New nuclear safety standards



The Nuclear Regulation Authority has made public the draft of new safety standards for nuclear power plants and plans to put them into force in mid-July. If power companies want to restart nuclear power plants now offline, they must meet the new standards. Currently only the Nos. 3 and 4 reactors of Kansai Electric Power Co.’s Oi nuclear power plant in Fukui Prefecture are in operation.

The NRA must make the process of writing the new standards transparent. It also must make the content and the application of the new standards clear-cut so that people’s worries about the restart of nuclear power stations will be fully addressed.

After making public the draft, the NRA started collecting opinions from the public. The deadline for submitting opinions is Friday. It is regrettable that the public was given only a month to submit their opinions.

The draft is about 3,000 pages. It is extremely difficult for ordinary citizens to clearly understand so that they can express their opinion. Even after the deadline for accepting public comments passes, the NRA should explain important points of the draft in plain language so that ordinary citizens will understand them, and should continue open discussions with the public about the new standards.

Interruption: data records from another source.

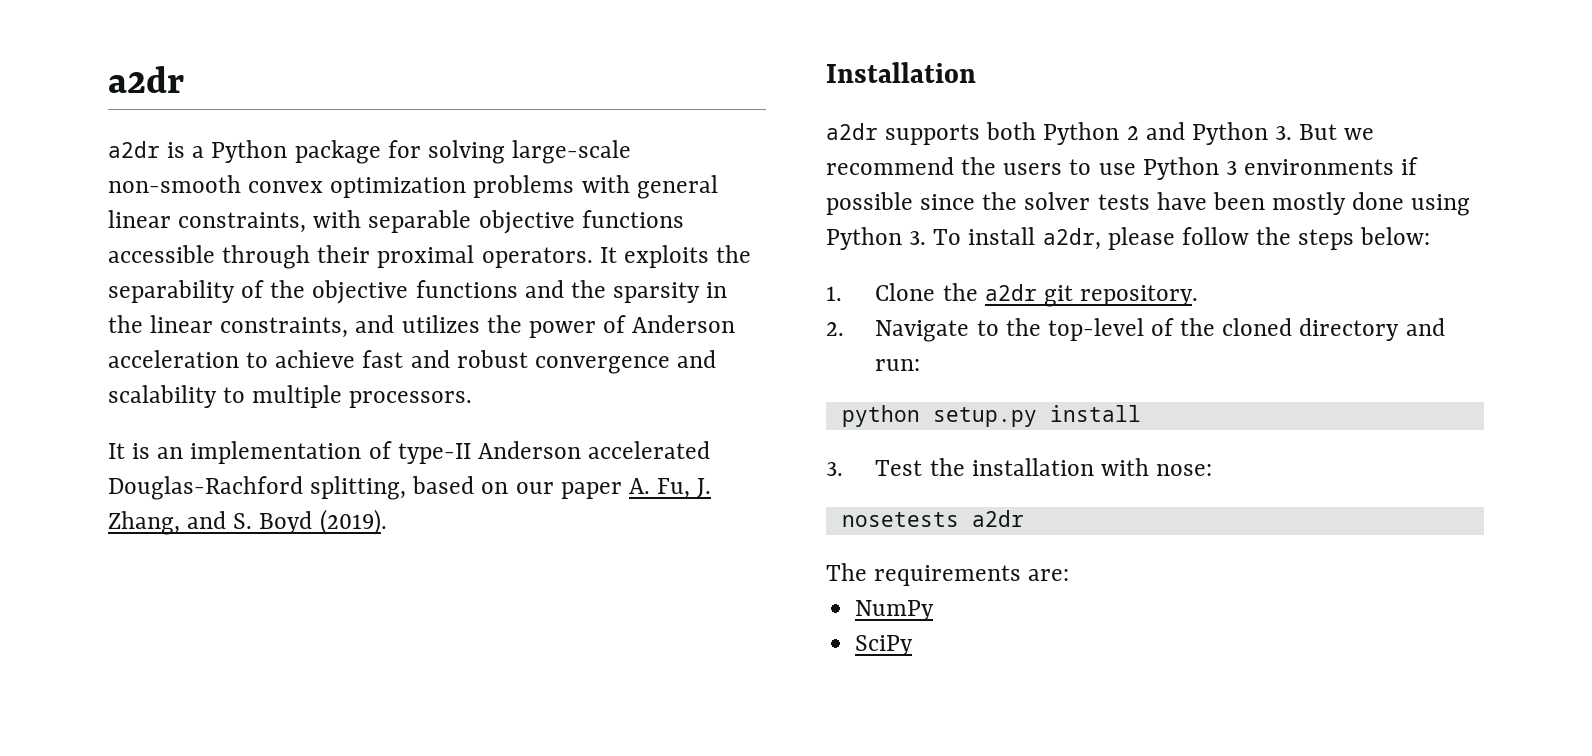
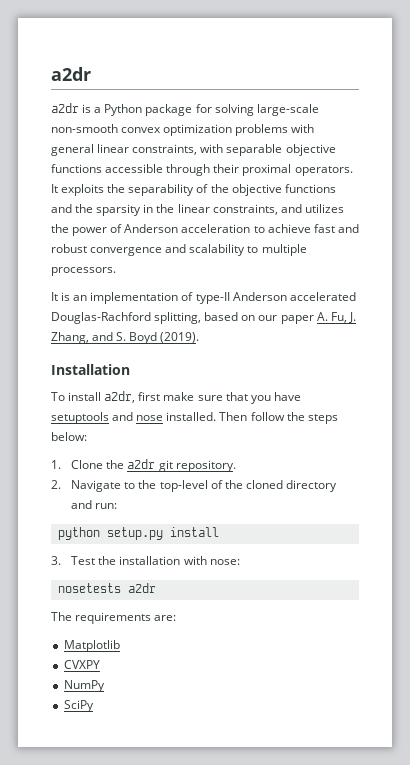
[826,122,1375,145] [826,157,1419,180] [826,192,1471,216] [826,227,1175,250] a2dr supports both Python 2 and Python 3. But we recommend the users to use Python 3 environments if possible since the solver tests have been mostly done using Python 3. To install a2dr, please -> [51,391,301,404] [51,412,248,424] To install a2dr, first make sure that you have setuptools and nose installed. Then
(1070, 575) none -> [63,640,120,652] [63,660,100,669] // Matplotlib // CVXPY

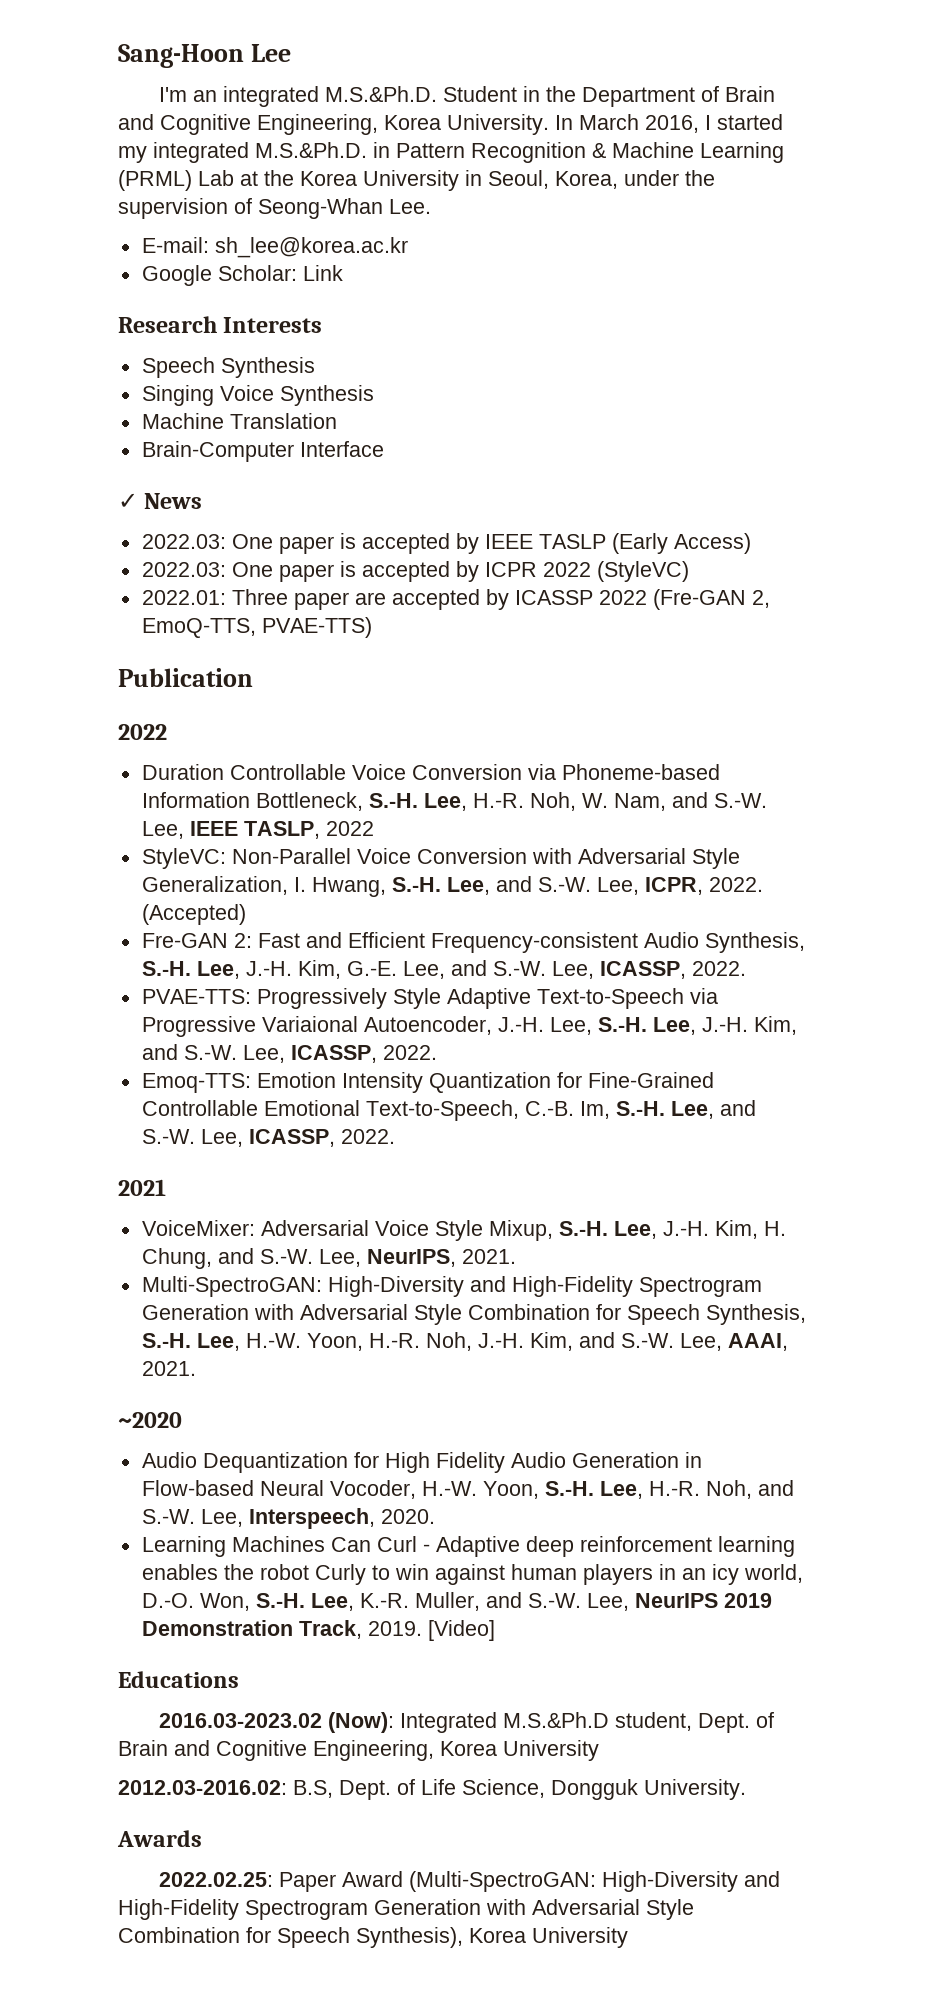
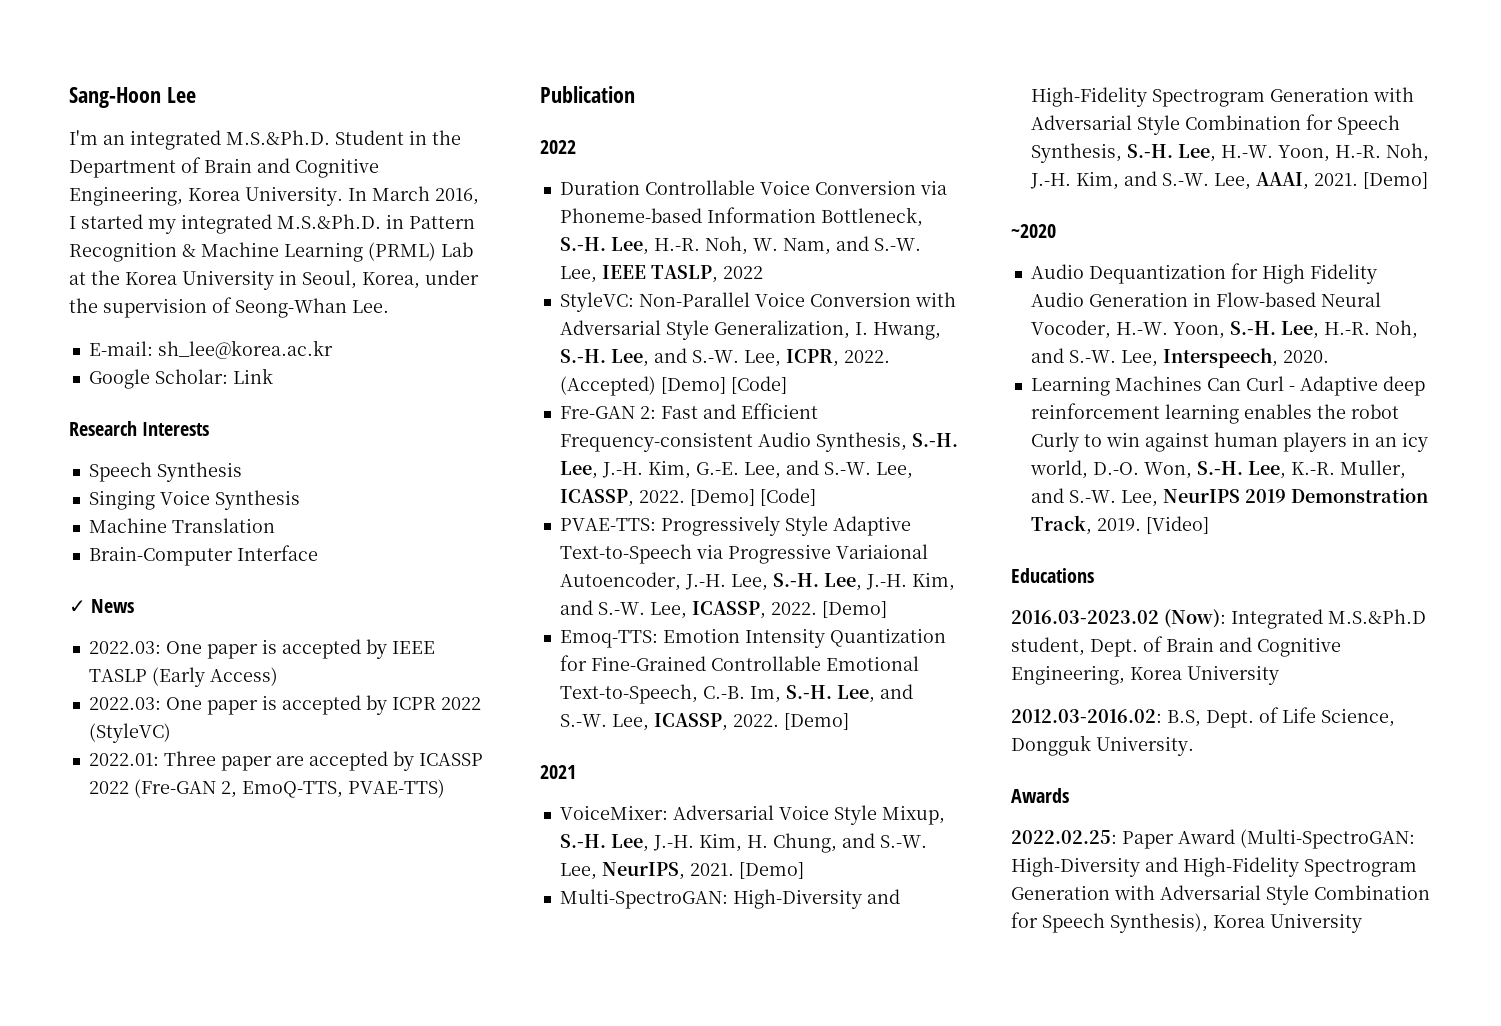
(246, 914) none -> [660,376,787,394] [Demo] [Code]
(746, 968) none -> [689,488,816,506] [Demo] [Code]
(437, 1052) none -> [821,601,887,618] [Demo]
(395, 1136) none -> [783,713,849,730] [Demo]
(516, 1256) none -> [738,862,804,879] [Demo]
(196, 1368) none -> [1362,172,1428,189] [Demo]

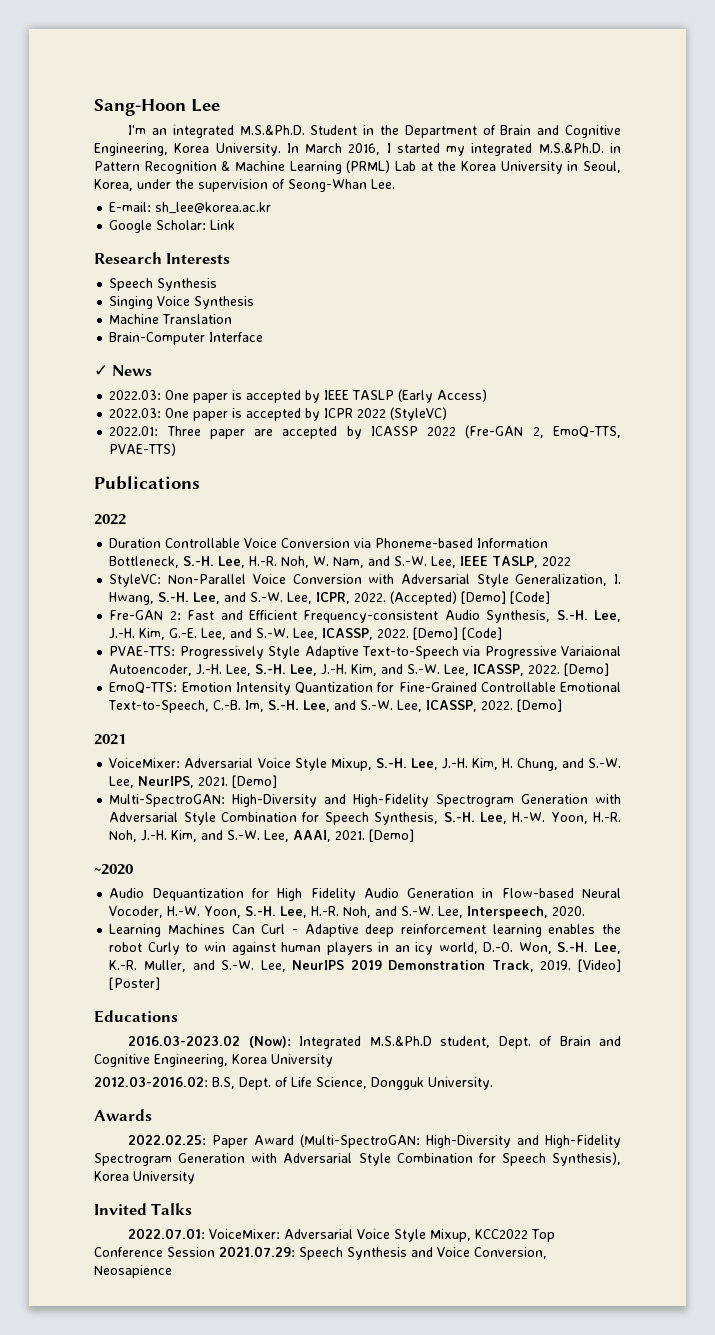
[540,86,635,103] Publication -> [94,476,200,490] Publications
[559,630,658,648] Emoq-TTS: -> [109,682,178,694] EmoQ-TTS:
(1209, 525) none -> [109,977,161,990] [Poster]
(1362, 923) none -> [94,1203,193,1215] [128,1228,556,1242] [94,1246,547,1260] [94,1265,172,1278] // Invited Talks // 2022.07.01: VoiceMixer: Adversarial Voice Style Mixup, KCC2022 Top Conference Session 2021.07.29: Speech Synthesis and Voice Conversion, Neosapience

The draft calls for such measures as installing filters to remove radioactive substances in case such substances are vented from reactor cores into the atmosphere during an emergency as well as setting up a seismically isolated emergency command center and an emergency control room to cope with emergency situations caused by a natural calamity or a terrorist attack.

It demands that each power company anticipate the highest possible tsunami and construct a seawall or a tide gate that will withstand such tsunami. It also prohibits construction of a nuclear power plant above a geological fault.

One problem with the draft is that the work of anticipating the highest possible tsunami is left to each power company. Another problem is that the NRA allows a grace period of five years for installing the filter for a pressurized light water reactor (on the grounds that the containment vessel of a pressurized light water reactor has a bigger capacity than the containment vessel of a boiling water reactor) and for setting up an emergency control room for all types of reactors. Tokyo Electric Power Co.’s stricken Fukushima No. 1 nuclear power plant uses boiling water reactors.

The NRA also plans to carry out a virtual preliminary review of the conditions of the Oi Nos. 3 and 4 reactors before the new safety standards take effect — raising the suspicion that the NRA is giving special treatment to the Oi plant to prevent power shortages this coming summer.

The NRA should make serious efforts to write adequate safety standards and apply them in a transparent manner to get back people’s trust. Nuclear power generation should be a provisional power source. The government must set a deadline to abolish it.